According to the book, two important subspaces of the Hilbertspace are the so called even and odd subspaces. In an even subspace, the spaces spanned by the $|u_i(k)\rangle$ and $T|u_i(k)\rangle$ are the same, while in the odd subspace they are orthogonal. Since $T$ reverses momentum, the eigenfunctions $|u_i(k^*)\rangle$ at time-reversal-invariant momenta $k^* = -k^* + G$, with $G$ a reciprocal lattice vector, will span an even subspace, while for all other $k$ the above matrix is zero, the spaces spanned by $|u_i(k)\rangle$ and $T|u_i(k)\rangle$ therefore orthogonal (they have different momenta) and we have an odd subspace. This is at least what I think.
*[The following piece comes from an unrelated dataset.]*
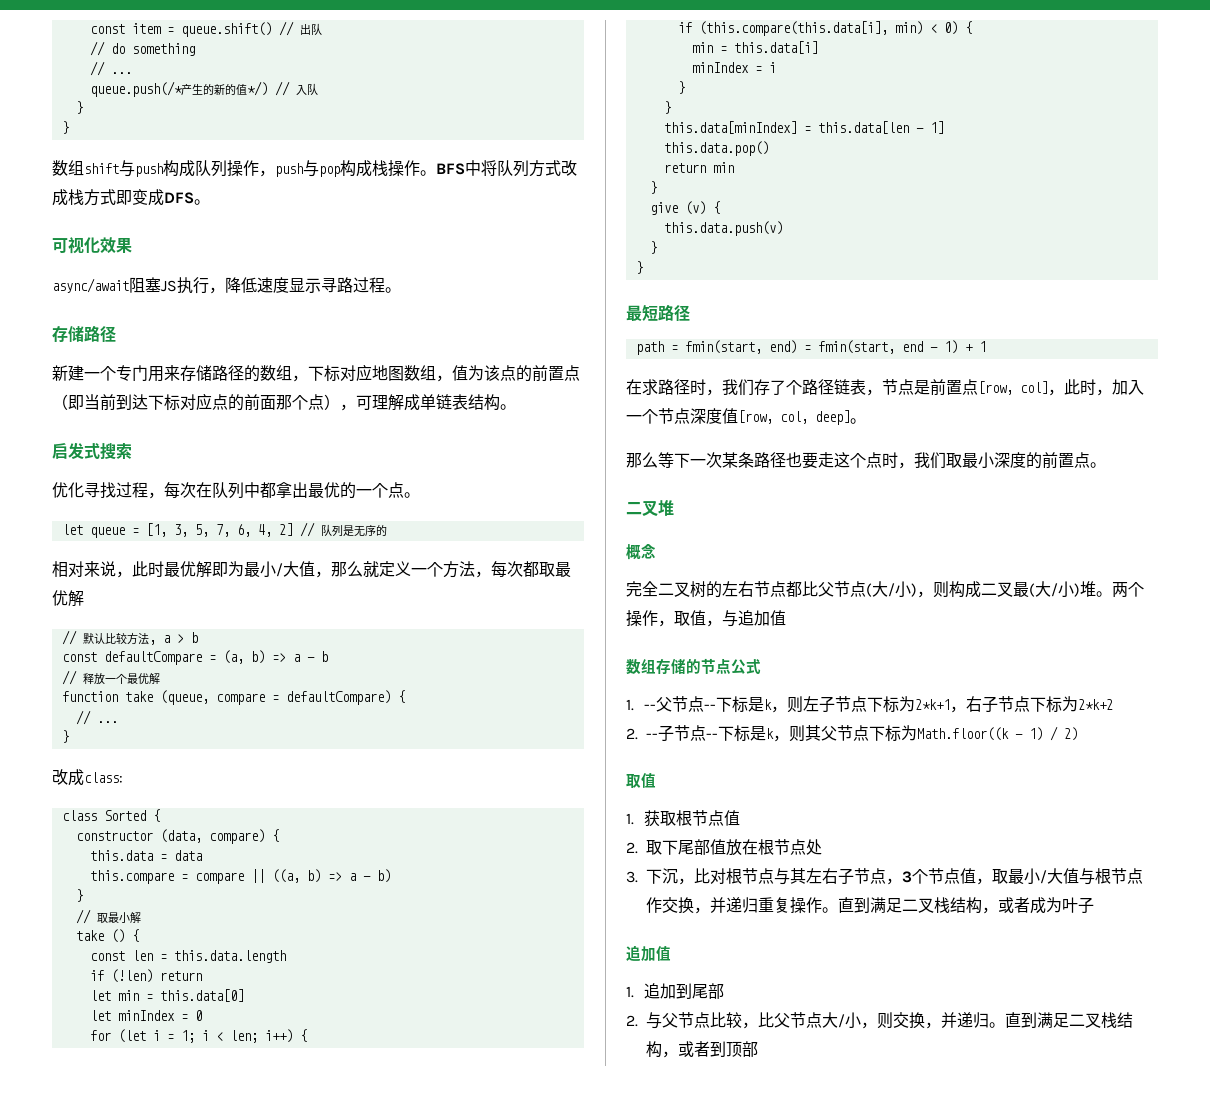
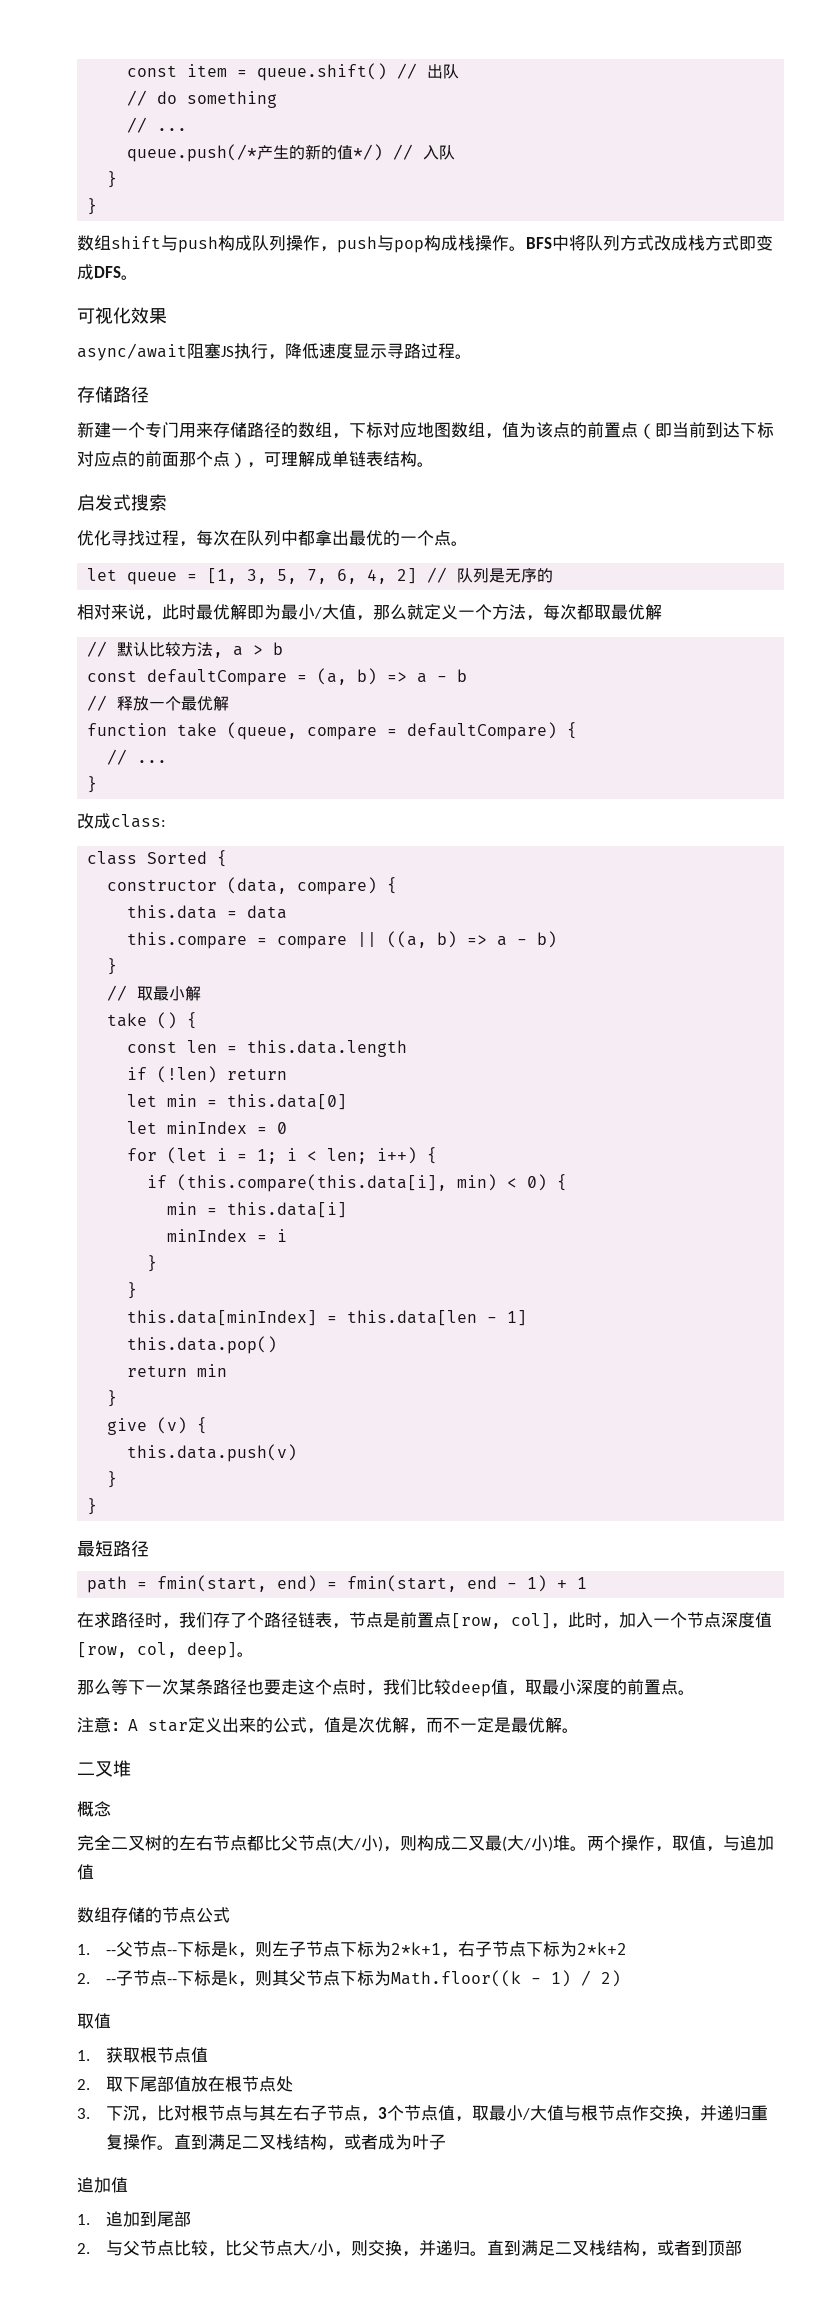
(946, 460) none -> [417,1679,525,1697] 比较deep值，
(1106, 465) none -> [77,1717,579,1734] // 注意：A star定义出来的公式，值是次优解，而不一定是最优解。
In the book they talk about special points where $P(k)$, the off-diagonal matrix-element, is zero. One can then assign a vorticity to these points and derive the Z2 invariant (number of vortices in half of the BZ) from there, since an even number of vortices can always annihilate.

My problem is that as I understand it there should not be some special points where $P(k) =0$, but $P(k)$ should be zero everywhere except for TR-invariant points. Can you spot my error? Help is very appreciated!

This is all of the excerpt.